Available data below:

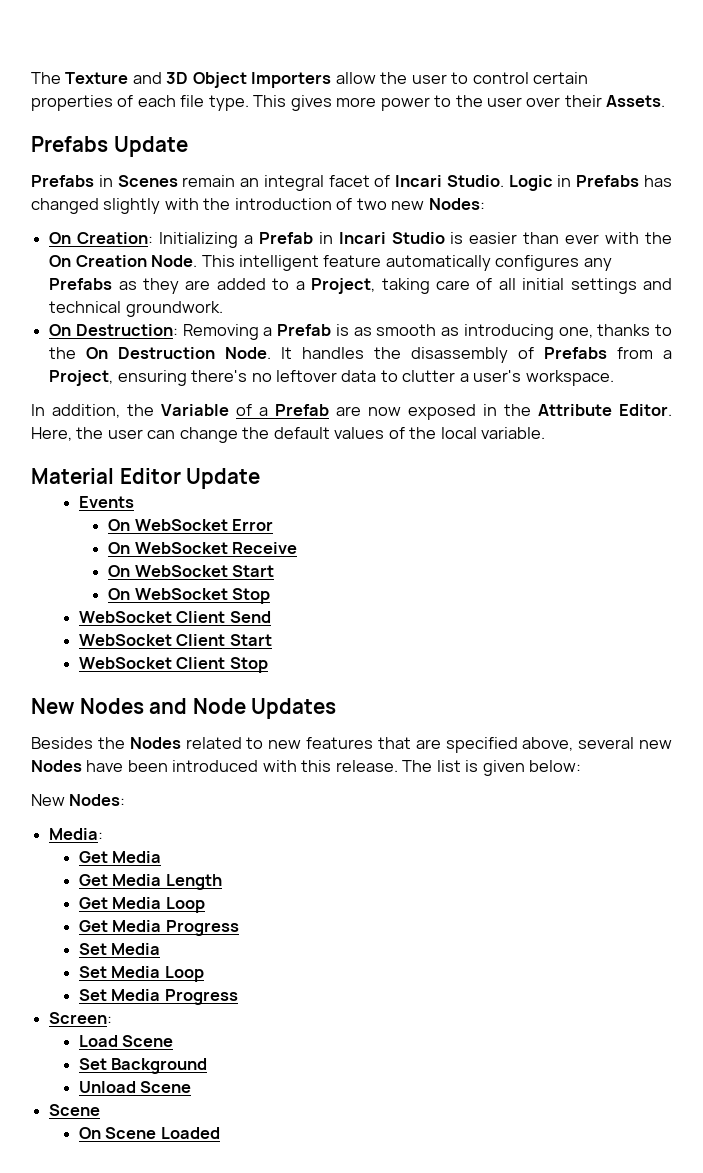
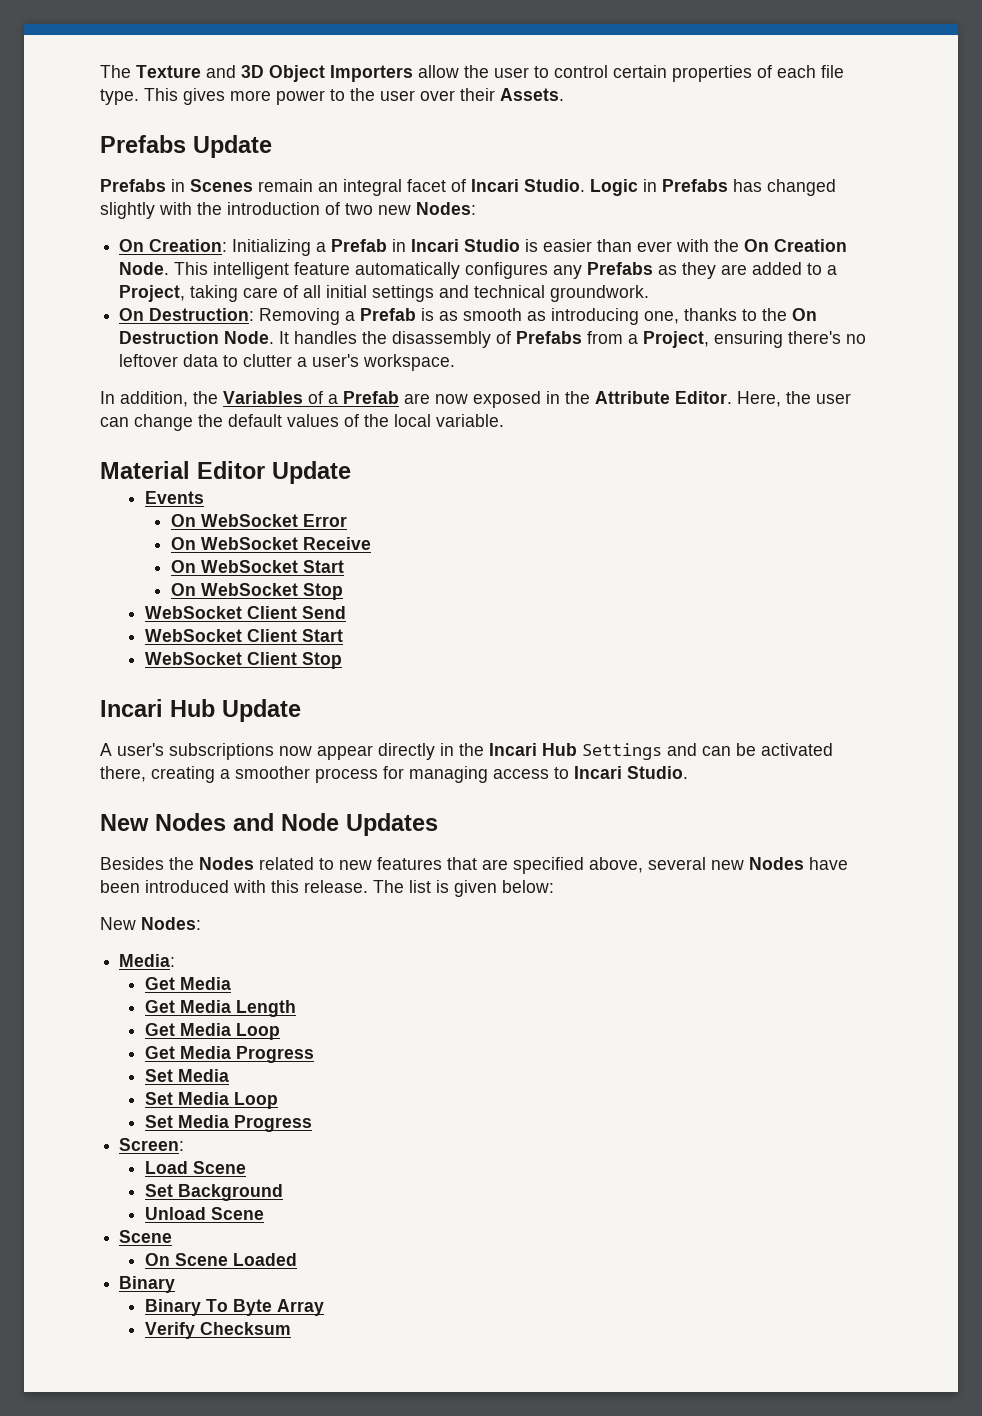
- In addition, the Variable of a Prefab are now exposed in the Attribute Editor.
+ In addition, the Variables of a Prefab are now exposed in the Attribute Editor.
+ Incari Hub Update
+ A user's subscriptions now appear directly in the Incari Hub Settings and can be activated there, creating a smoother process for managing access to Incari Studio.
  On Scene Loaded
+ Binary
+ Binary To Byte Array
+ Verify Checksum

End of Available data.

A single number is the whole answer: how many lines in the listing contain "Attribute"?

— Solution to the exercise —
2